Genau 1 297 000 Euro Förderung fließen in den Bürgersportpark Laer. Dies macht der Investitionspakt von Land und Bund zur Förderung von Sportstätten möglich. Mit den Geldern wird die Errichtung eines Funktionsgebäudes mit Bewegungsraum samt Umkleiden und Sanitäranlagen vom Land gefördert.

Infrastruktur

„Das ist eine gute Sache“, ist die Landtagsabgeordnete Christina Schulze Föcking überzeugt. „Wir stärken mit der Förderung die vielen engagierten Ehrenamtlichen vor Ort. Eine gute Infrastruktur ist eine wichtige Voraussetzung, damit sie weiterhin die besten Voraussetzungen haben, um ein vielfältiges Bewegungsangebot für Groß und Klein anzubieten. Es freut mich, dass die Menschen in Laer mit dem neuen Funktionsgebäude im Bürgersportpark bald noch mehr Möglichkeiten haben, die Freude am Sport zu leben.“

Funktionsgebäude

Auch Bürgermeister Manfred Kluthe freut sich, dass es mit den Fördermitteln geklappt hat: „Das sind sehr gute Nachrichten für Laer. Wir sind überglücklich und dankbar für diese Förderzusage des Landes, denn diese kommt unmittelbar unseren Bürgerinnen und Bürgern zu Gute. Mit dem neuen Funktionsgebäude setzten wir unser Bürgersportparkkonzept konsequent um, sodass demnächst alle Menschen auch außerhalb von diesem neuen Angebot profitieren können. Das ist Gesundheitsförderung pur.“

PV-Anlage

Das Gebäude wird unter anderem energetisch mit einer PV-Anlage ausgestattet, barrierefrei mit behindertengerechten Toilettenanlagen sowie Umkleide- und Duschräumen ausgestattet, so Kluthe weiter.

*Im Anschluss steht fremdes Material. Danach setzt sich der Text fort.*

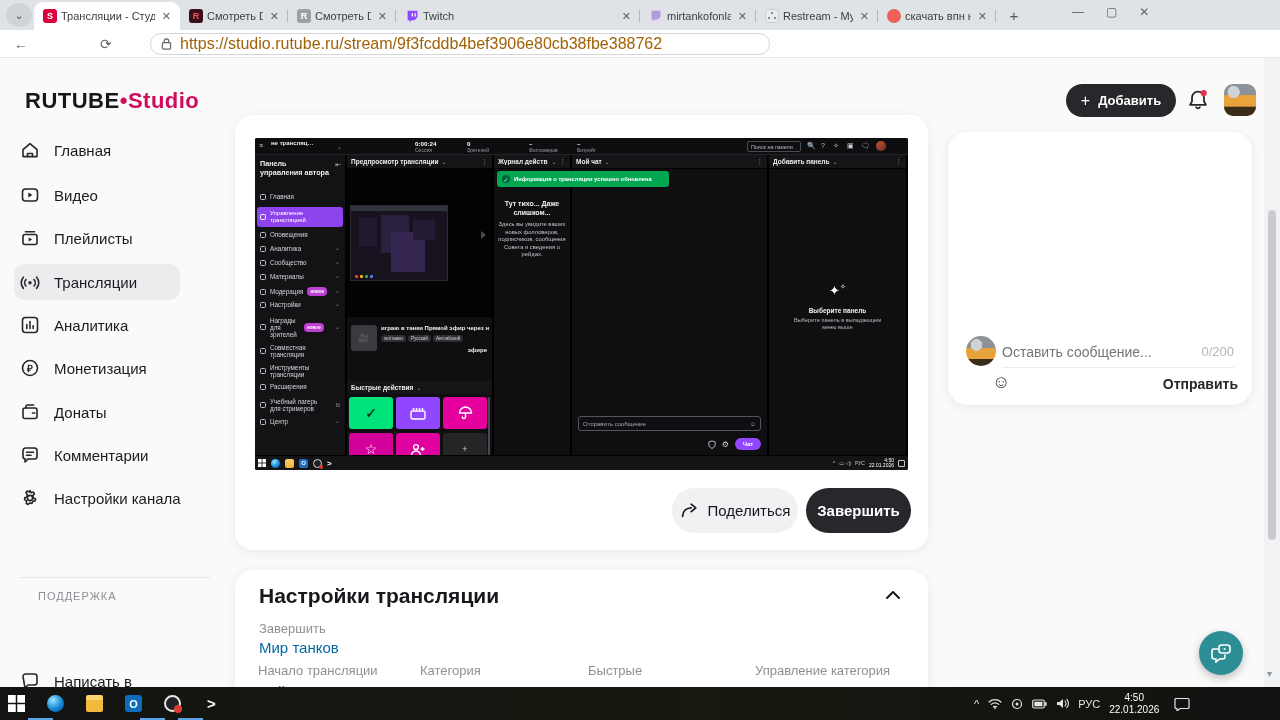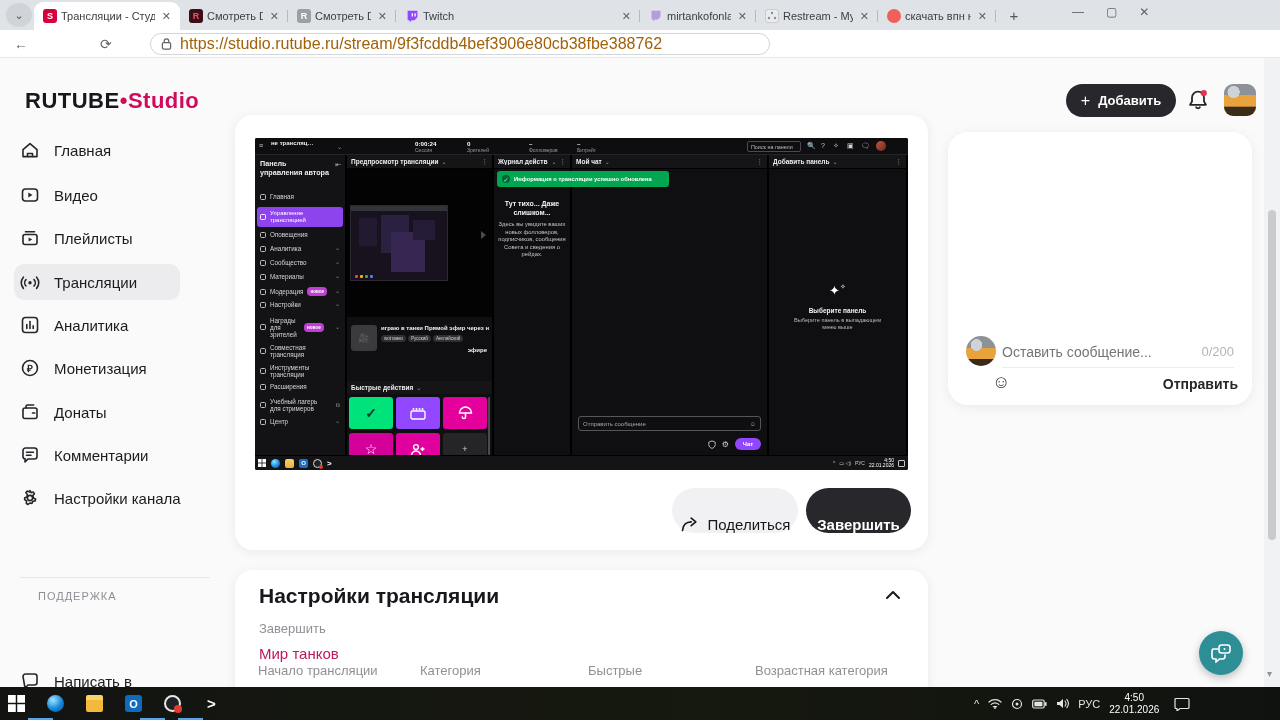"Поделиться" .pill { align-items: flex-end -> center }
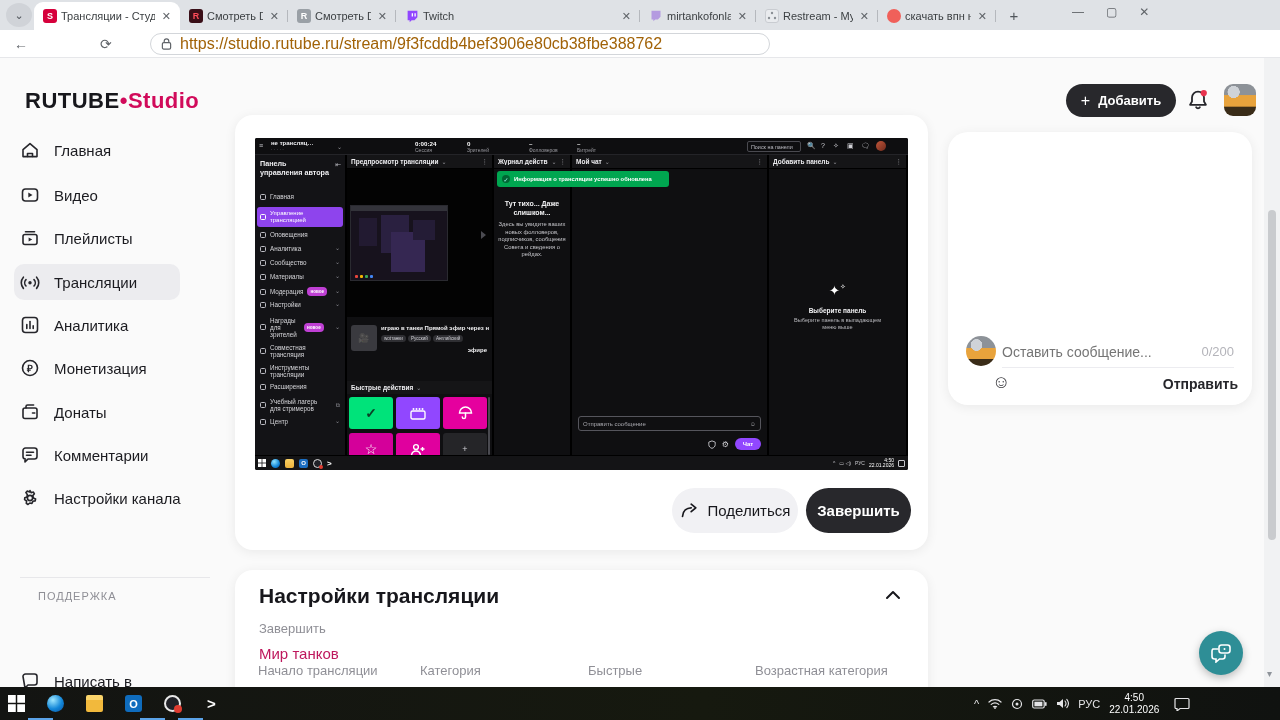"Мир танков" .fvalue { color: #be185d -> #0369a1; margin-top: 11px -> 5px }
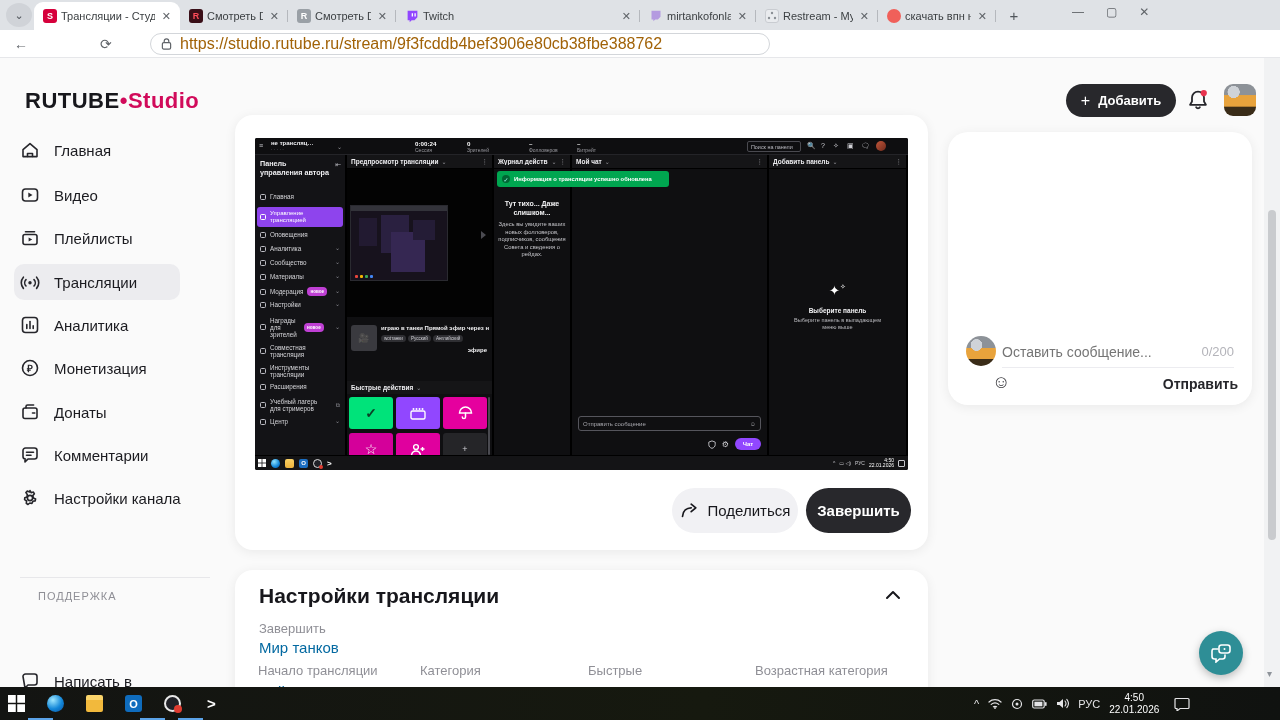"Возрастная категория" div.flabel { text: Возрастная -> Управление }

Der Investitionspakt wurde vor zwei Jahren aufgelegt, um die Folgen der Corona-Pandemie zu bewältigen. In diesem Jahr trägt das Land NRW rund 24,7 Millionen Euro, der Bund 25,4 Millionen Euro – für die Städte und Gemeinden bleibt ein Finanzierungsanteil von rund 8,9 Millionen Euro.

Programm

Das Programm sollte ursprünglich bis Ende 2024 laufen, der Bund hat jetzt allerdings angekündigt, es den Pakt schon nach der aktuellen Förderrunde zu beenden. Bereits in diesem Jahr hat der Bund seinen Finanzierungsanteil von 75 auf nunmehr 50 Prozent abgesenkt. Das Land NRW hat darauf reagiert und seine Förderquote auf 40 Prozent erhöht – so bleibt es für die Kommunen dabei, dass 90 Prozent der Kosten übernommen werden.